TASK PROMPT: Would you copy each line of the records that includes the word "text"?

GIVEN DATA:
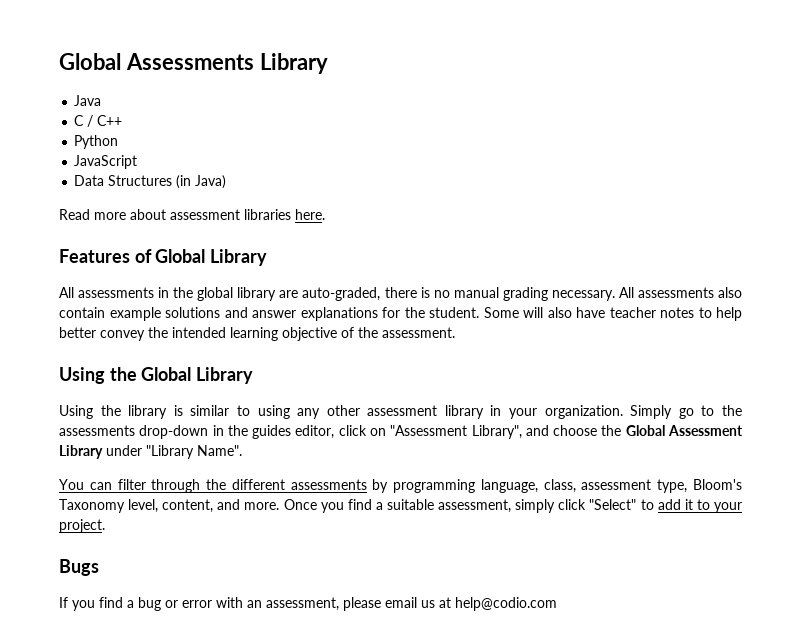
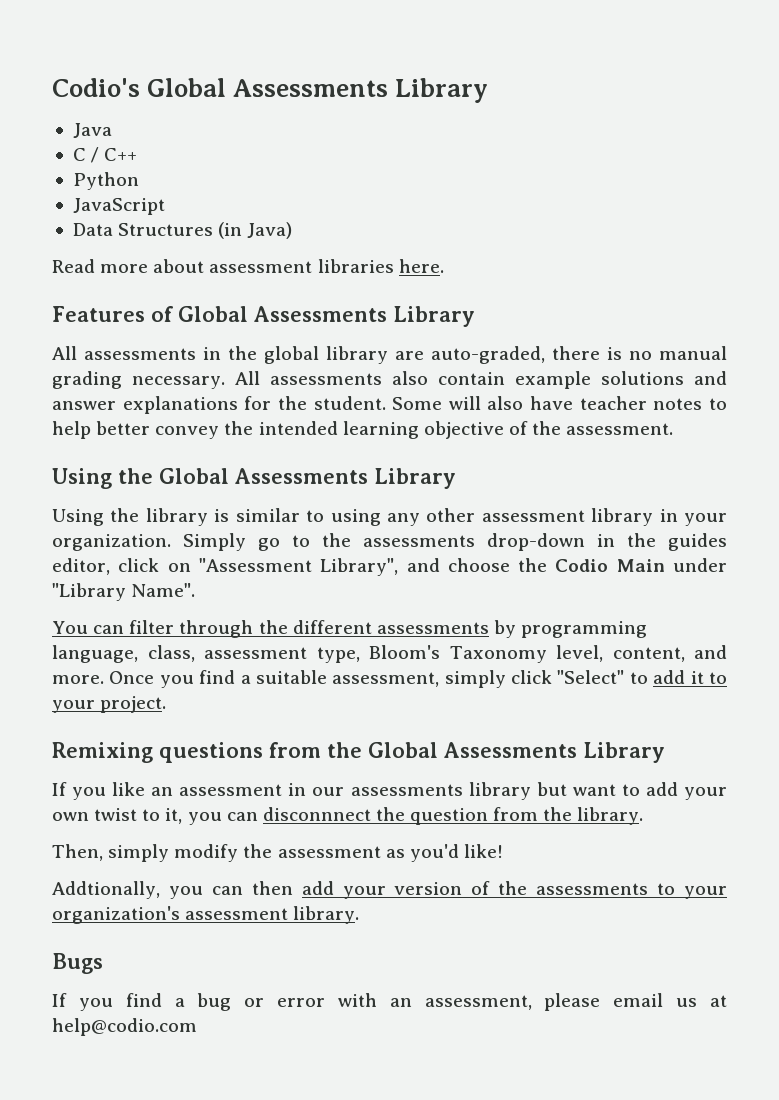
- Global Assessments Library
+ Codio's Global Assessments Library
- Features of Global Library
+ Features of Global Assessments Library
- Using the Global Library
+ Using the Global Assessments Library
- Simply go to the assessments drop-down in the guides editor, click on "Assessment Library", and choose the Global Assessment Library under "Library Name".
+ Simply go to the assessments drop-down in the guides editor, click on "Assessment Library", and choose the Codio Main under "Library Name".
+ Remixing questions from the Global Assessments Library
+ If you like an assessment in our assessments library but want to add your own twist to it, you can disconnnect the question from the library.
+ Then, simply modify the assessment as you'd like!
+ Addtionally, you can then add your version of the assessments to your organization's assessment library.

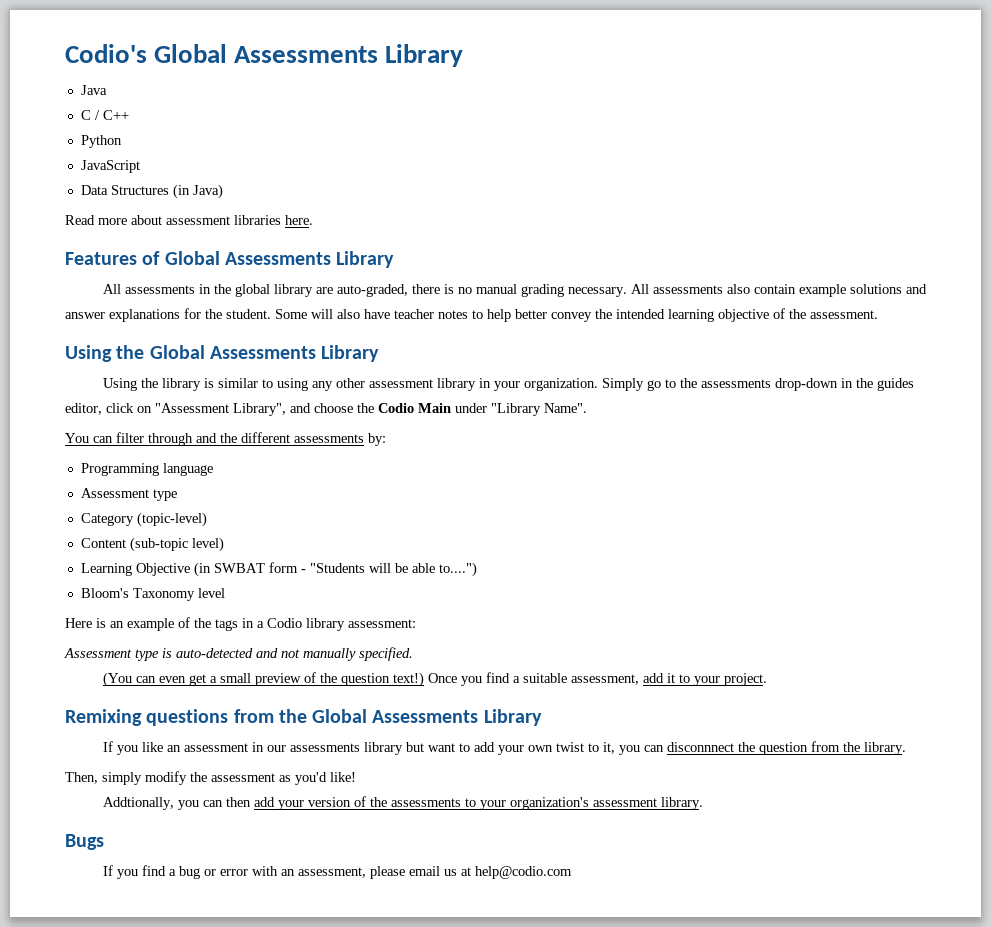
- You can filter through the different assessments by programming language, class, assessment type, Bloom's Taxonomy level, content, and more.
+ You can filter through and the different assessments by:
+ Programming language
+ Assessment type
+ Category (topic-level)
+ Content (sub-topic level)
+ Learning Objective (in SWBAT form - "Students will be able to....")
+ Bloom's Taxonomy level
+ Here is an example of the tags in a Codio library assessment:
+ Assessment type is auto-detected and not manually specified.
+ (You can even get a small preview of the question text!)
- Once you find a suitable assessment, simply click "Select" to add it to your project.
+ Once you find a suitable assessment, add it to your project.

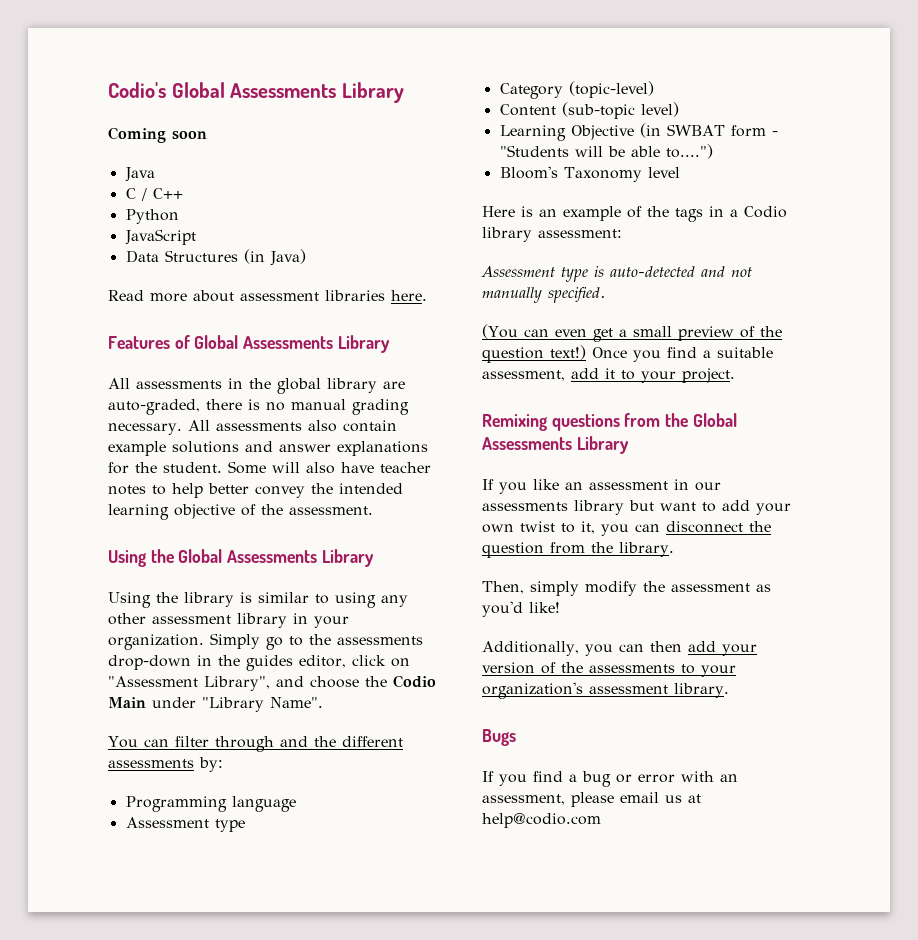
+ Coming soon
- If you like an assessment in our assessments library but want to add your own twist to it, you can disconnnect the question from the library.
+ If you like an assessment in our assessments library but want to add your own twist to it, you can disconnect the question from the library.
- Addtionally, you can then add your version of the assessments to your organization's assessment library.
+ Additionally, you can then add your version of the assessments to your organization's assessment library.

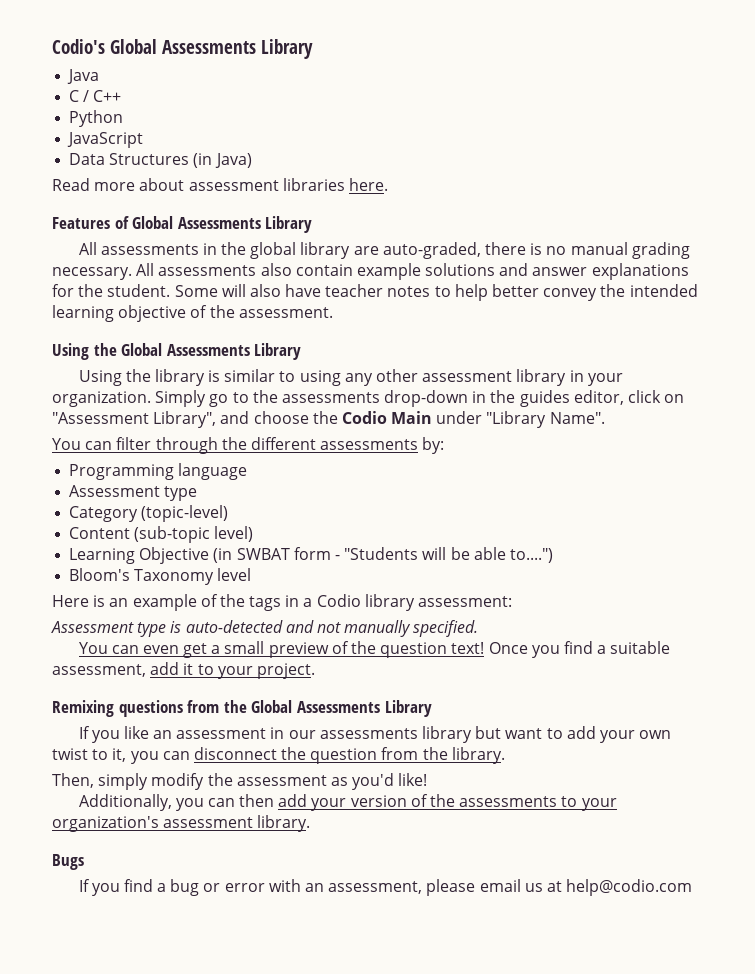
- Coming soon
- You can filter through and the different assessments by:
+ You can filter through the different assessments by:
- (You can even get a small preview of the question text!)
+ You can even get a small preview of the question text!

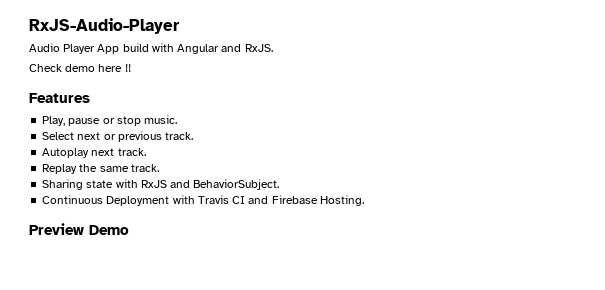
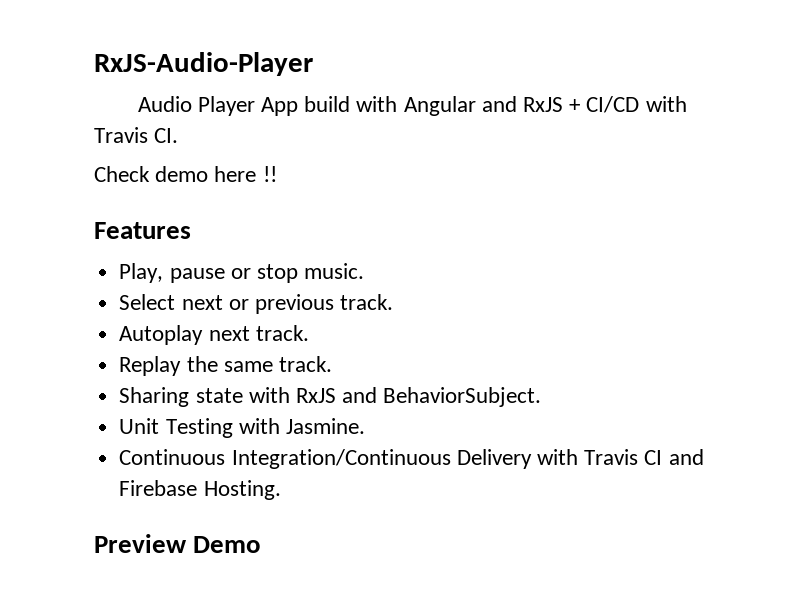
- Audio Player App build with Angular and RxJS.
+ Audio Player App build with Angular and RxJS + CI/CD with Travis CI.
+ Unit Testing with Jasmine.
- Continuous Deployment with Travis CI and Firebase Hosting.
+ Continuous Integration/Continuous Delivery with Travis CI and Firebase Hosting.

RESPONSE BOX:
+ (You can even get a small preview of the question text!)
- (You can even get a small preview of the question text!)
+ You can even get a small preview of the question text!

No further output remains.